I will admit to using McKenzie’s lumbar rolls, including the fancy, little innertube for night-wear. (Yeah, it’s not attractive.) Combined with the emergency exercises and then a lifetime of good posture and daily (quick) exercises (or the right yoga), this book really can change the life of a back pain sufferer like me. My problem is very most likely mechanical in nature, and yet Treat Your Own Back certainly works for me.
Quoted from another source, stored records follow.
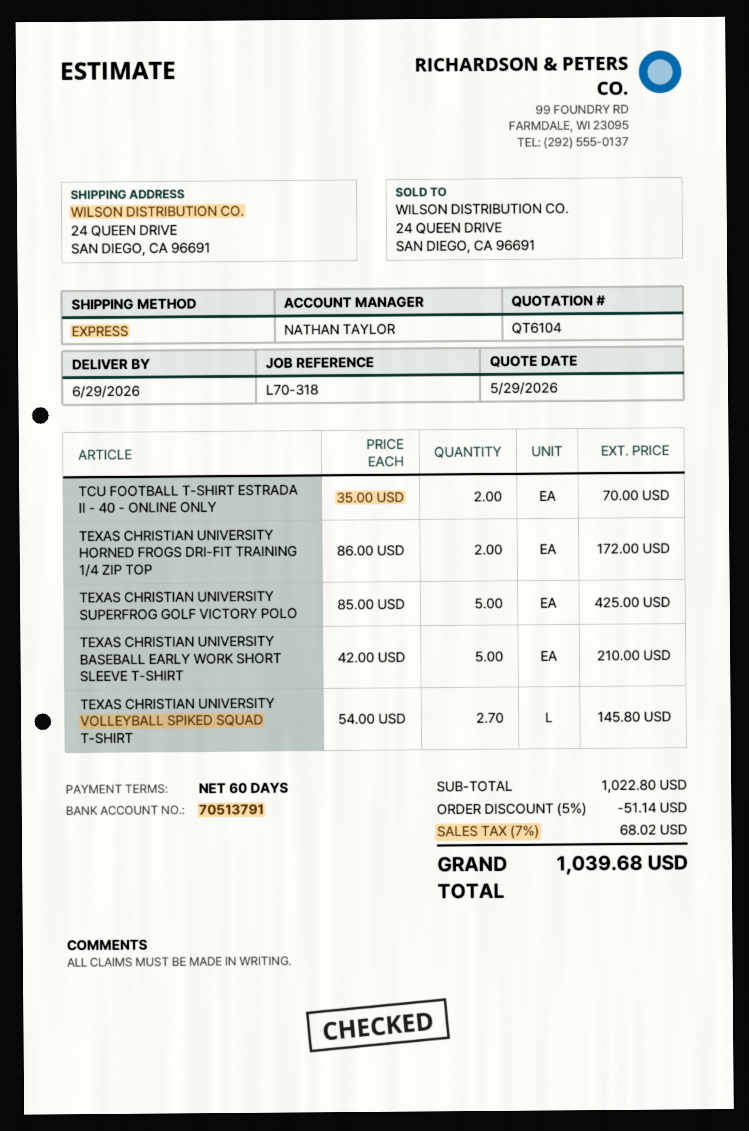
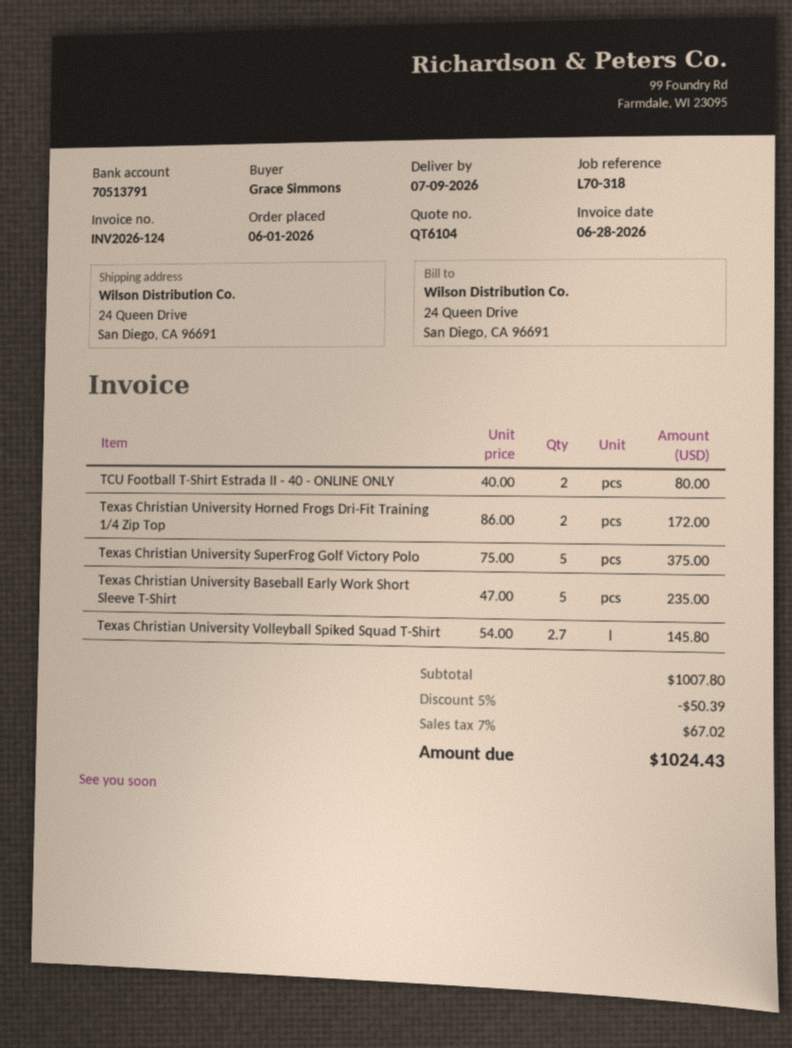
delivery date: 2026-06-29 -> 2026-07-09
TCU FOOTBALL T-SHIRT ESTRADA II - 40 - ONLINE ONLY: 2 x 35.00 = 70.00 -> 2 x 40.00 = 80.00
TEXAS CHRISTIAN UNIVERSITY SUPERFROG GOLF VICTORY POLO: 5 x 85.00 = 425.00 -> 5 x 75.00 = 375.00
TEXAS CHRISTIAN UNIVERSITY BASEBALL EARLY WORK SHORT SLEEVE T-SHIRT: 5 x 42.00 = 210.00 -> 5 x 47.00 = 235.00
subtotal: 1022.80 -> 1007.80
discount: 5% = 51.14 -> 5% = 50.39
tax: 7% = 68.02 -> 7% = 67.02
total: 1039.68 -> 1024.43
Why do I say the book itself is only okay? Besides the sales-pitchiness of it? It could be laid out better and also presented a little more clearly. Mostly, I just wish there was a section at the back that you could quickly reference for either an acute pain day or a normal day or whatever kind of back pain day you were having, and—with tiny illustrations or perhaps just more clever names than “Exercise Three”—an infographic would walk you through the steps. She sort of does this in the book, it’s just not as accessible as it could be.
Overall, I would recommend this book because it could be exactly what you need. I find it to be integral for me to live a normal life. My doctor was correct in telling me to purchase it and I have been right to follow its advice. Here’s to your health and wellness, and the possibility that this may be what you need, as well.
“The focus is now on exercise and activity, both of which have the potential to allow patients to manage their own problem and become independent of therapy and clinicians” (p6).
“As long as the ligaments are intact, you can prevent significant displacement by standing upright and bending backward” (p16).
“If you stand fully erect and bend fully backward once a day, you need never become bent, stopped and impaired in so many ways” (p25).